While linear regression in widely used in gaining insight about the relationship between a targeted variable and several factors associated with it, there are some conditions where linear regression is not suitable. For example, when dealing with count data, or categorical target variable representing some classes of interest, then generalized linear model should be considered. Also when dealing with interrelationship amongst categorical variables with many levels, generalized linear model could be used to simplify and identify significant relationships that may occur.

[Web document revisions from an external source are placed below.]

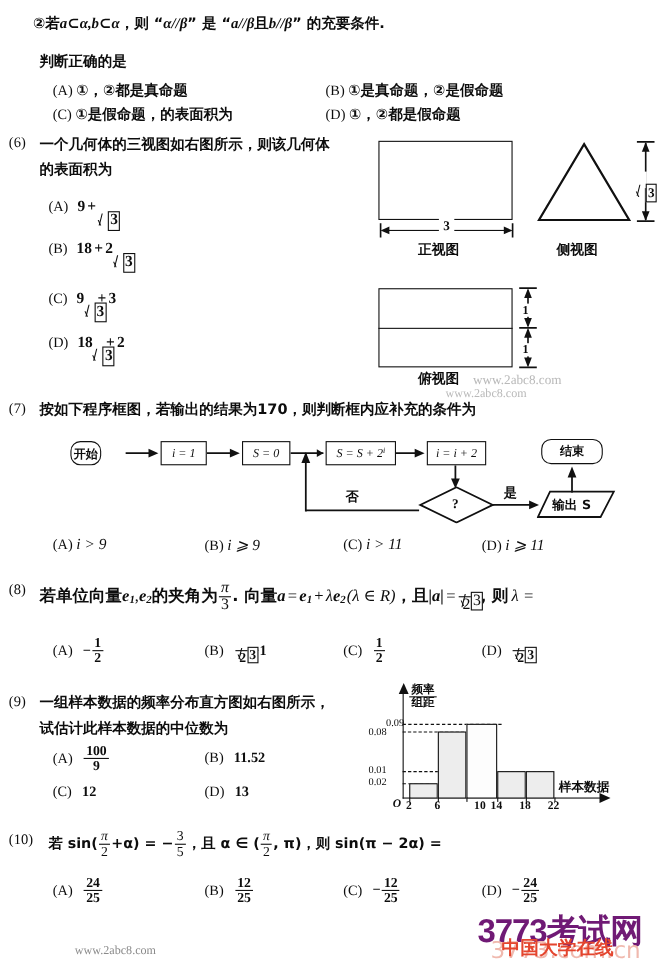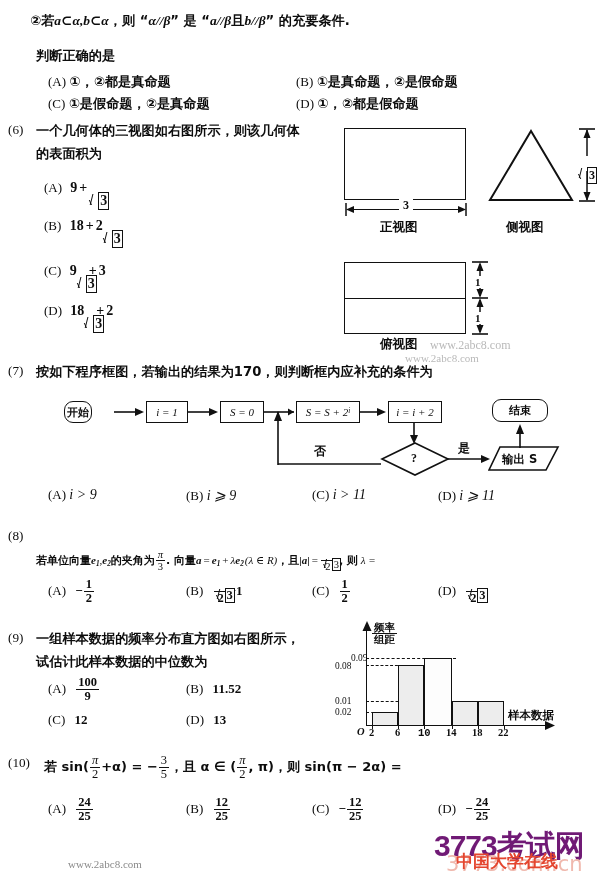--- a/index.html
+++ b/index.html
@@ -90,7 +90,7 @@
   </div>
   <div class="ln sz13" style="left:48px;top:95px;">
     <span class="opt-label">(C)</span>
-    <span class="cn">①是假命题，②是真命题</span>
+    <span class="cn">①是假命题，的表面积为</span>
   </div>
   <div class="ln sz13" style="left:296px;top:95px;">
     <span class="opt-label">(D)</span>

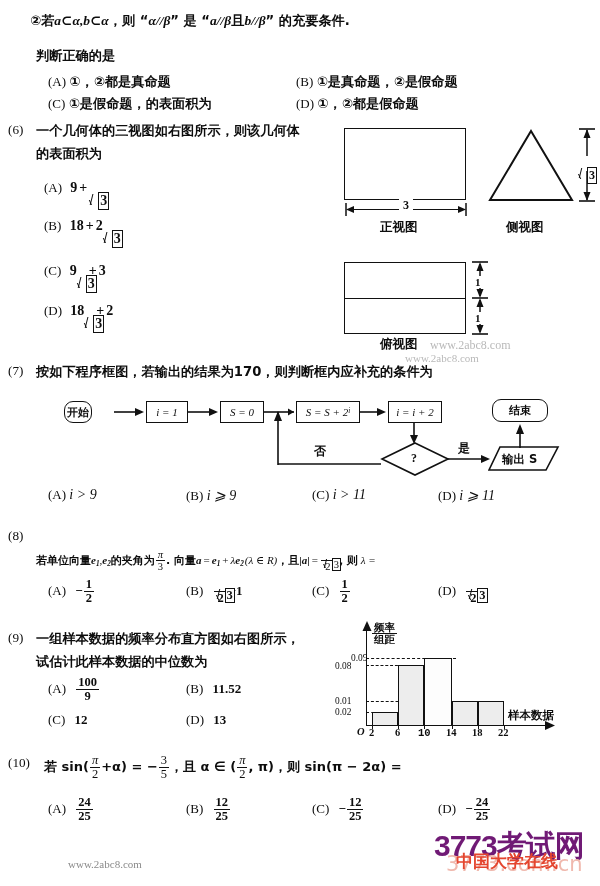--- a/index.html
+++ b/index.html
@@ -252,7 +252,7 @@
   </div>
 
   <div class="ln sz13" style="left:8px;top:528px;">(8)</div>
-  <div class="ln" style="left:36px;top:549px;font-size:11px;">
+  <div class="ln" style="left:36px;top:527px;font-size:15px;">
     <span class="cn">若单位向量</span><span class="bi"><span>e</span><sub>1</sub></span><span>,</span><span class="bi"><span>e</span><sub>2</sub></span><span class="cn">的夹角为</span><span class="frac"><span class="nm it">π</span><span class="dn">3</span></span><span class="cn">. 向量</span><span class="bi">a</span><span style="margin:0 2px;">=</span><span class="bi"><span>e</span><sub>1</sub></span><span style="margin:0 2px;">+</span><span class="it">λ</span><span class="bi"><span>e</span><sub>2</sub></span><span class="it" style="margin-left:1px;">(λ ∈ R)</span><span class="cn">，且</span><span class="bi">|a|</span><span style="margin:0 2px;">=</span><span class="frac"><span class="nm"><span class="rad"><span class="bar">3</span></span></span><span class="dn">2</span></span><span class="cn">，则</span><span class="it" style="margin-left:3px;">λ =</span>
   </div>
 

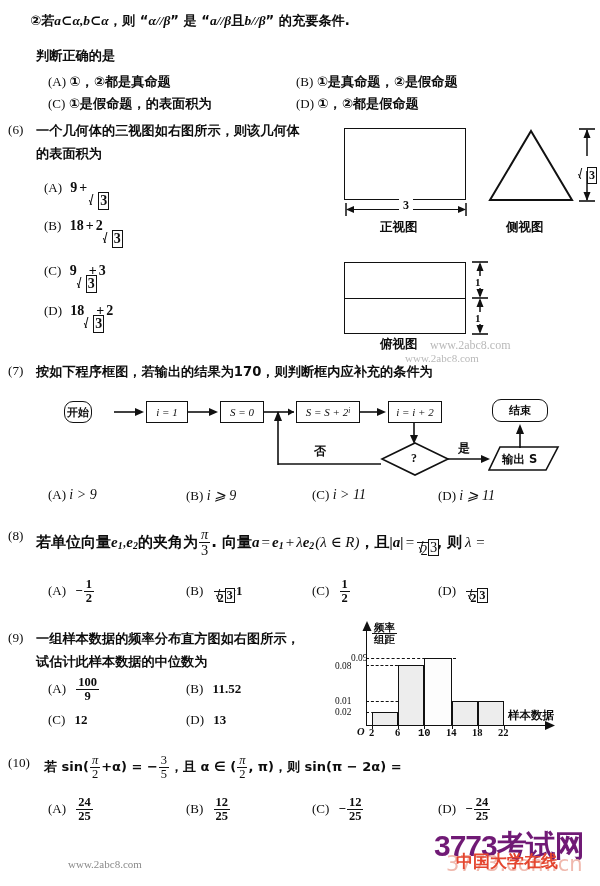--- a/index.html
+++ b/index.html
@@ -338,7 +338,7 @@
 
     <div class="xlab" style="left:39px;top:115px;font-weight:700;">2</div>
     <div class="xlab" style="left:65px;top:115px;font-weight:700;">6</div>
-    <div class="xlab" style="left:88px;top:115px;font-weight:700;font-family:Liberation Mono, monospace;">10</div>
+    <div class="xlab" style="left:101px;top:115px;font-weight:700;">10</div>
     <div class="xlab" style="left:116px;top:115px;font-weight:700;">14</div>
     <div class="xlab" style="left:142px;top:115px;font-weight:700;">18</div>
     <div class="xlab" style="left:168px;top:115px;font-weight:700;">22</div>

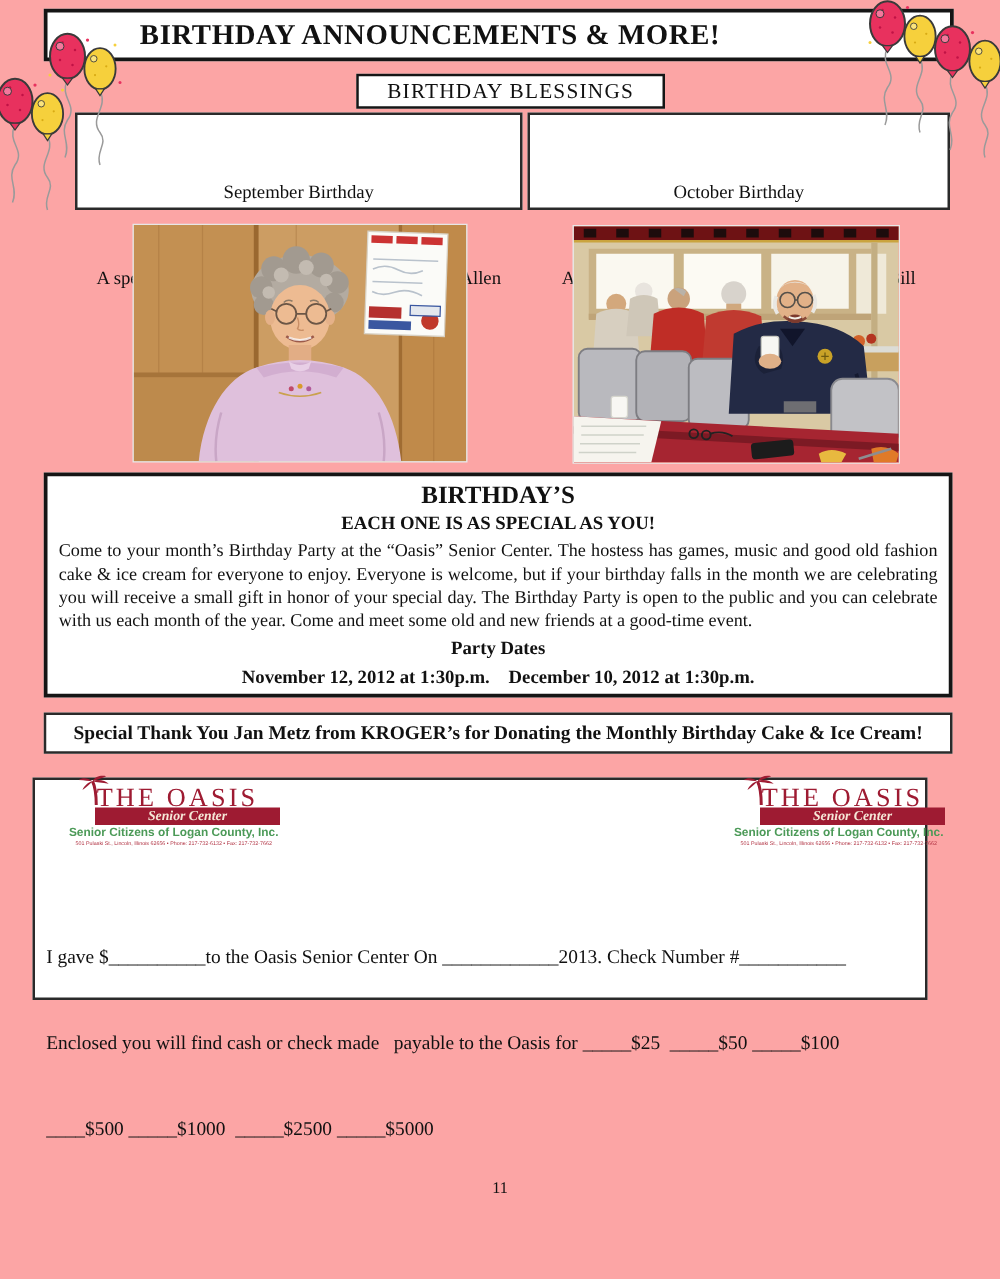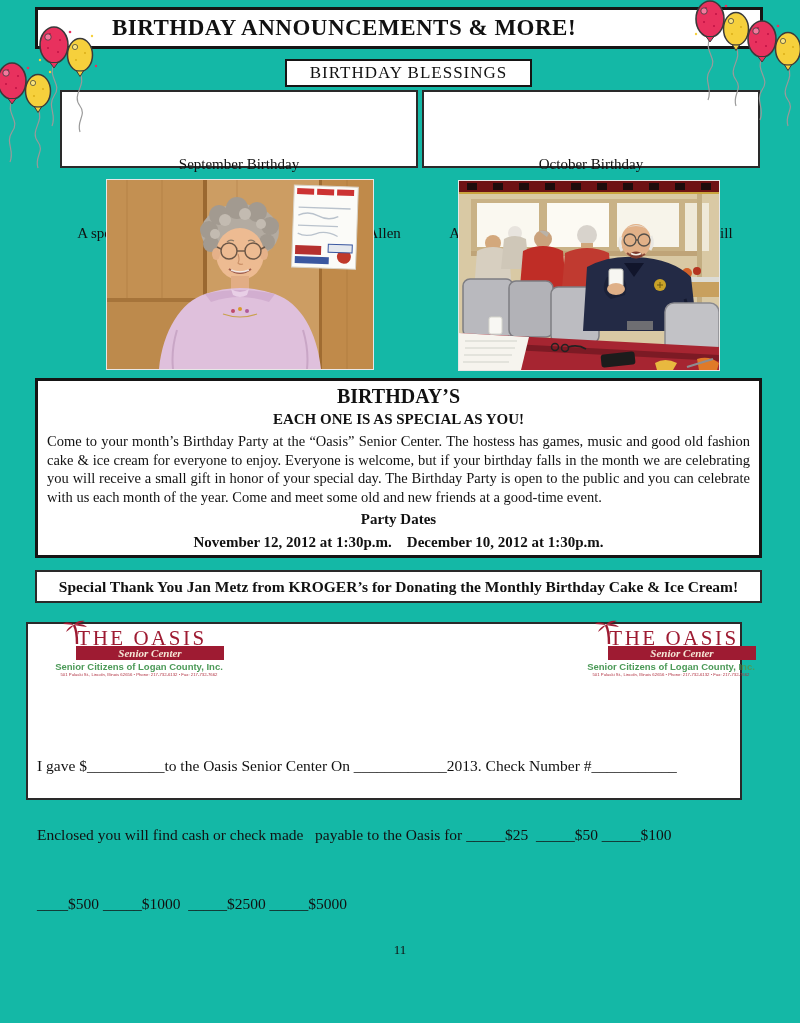--- a/index.html
+++ b/index.html
@@ -3,7 +3,7 @@
 <meta charset="utf-8">
 <style>
   html,body{margin:0;padding:0;background:#ffffff;}
-  .page{position:relative;width:800px;height:1023px;background:#14b8a6;
+  .page{position:relative;width:800px;height:1023px;background:#fca5a5;
         font-family:"Liberation Serif", serif;color:#111;overflow:hidden;}
 
   .box{position:absolute;background:#fff;box-sizing:border-box;}

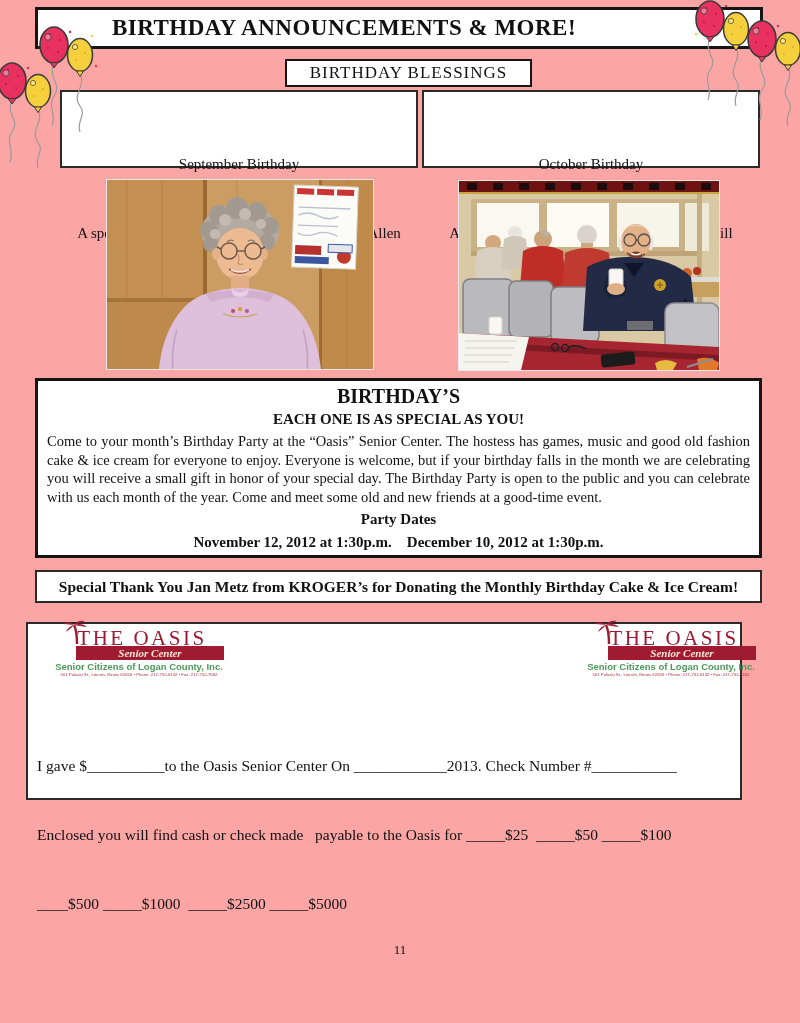--- a/index.html
+++ b/index.html
@@ -16,7 +16,7 @@
                  display:flex;align-items:center;justify-content:center;}
   .blessings-box .t{font-size:17px;letter-spacing:1px;}
 
-  .announce{border:2px solid #2a2a2a;padding-top:15px;text-align:center;
+  .announce{border:2px solid #2a2a2a;padding-top:5px;text-align:center;
             font-size:15px;line-height:23px;white-space:pre-wrap;}
   .sept-box{left:60px;top:90px;width:358px;height:78px;}
   .oct-box{left:422px;top:90px;width:338px;height:78px;}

**Prerequisites** : MFDS, SFDS, EDA

**Objectives/Content** :

Upon finishing this module, the expected learning outcomes from the participants are:

- Participants can identify problems and common pitfalls from unsuitable using linear regression for condition where generalized linear regression is required.
- Participants can propose some forms of transformation to linearize the non-linear problem so that it simplifies the model.
- Participants can determine which model is appropriate given data under some circumstances.
- Participants can relate the generalized linear model to that of linear model

**Evaluations/Assignments :**

- For each model learned, trainee will be given a dataset to process and analyze. A simple report is required, for which the evaluation will be based on. Aspects of evaluation consists of model building process and insights derived from the result.
- At the end of the fundamental lessons in this module, trainee will be given a dataset and the metadata (story) behind it. The trainees than need to form a team and apply GLM to gain insights from the data. The evaluation is based on the report and presentation of the findings. The case study can be taken from real dataset from trainee’s division/department or from any other source such as
*Kaggle*. - Online quizzes in the eLearning platform.

**Reference:**

- A. Seber and A.J. Lee, Linear Regression Analysis (2nd Ed), 2003, John Wiley & Sons.
- P. McCullagh and J.A. Nelder, Generalized Linear Models (2nd Ed), 1989, Chapman & Hall.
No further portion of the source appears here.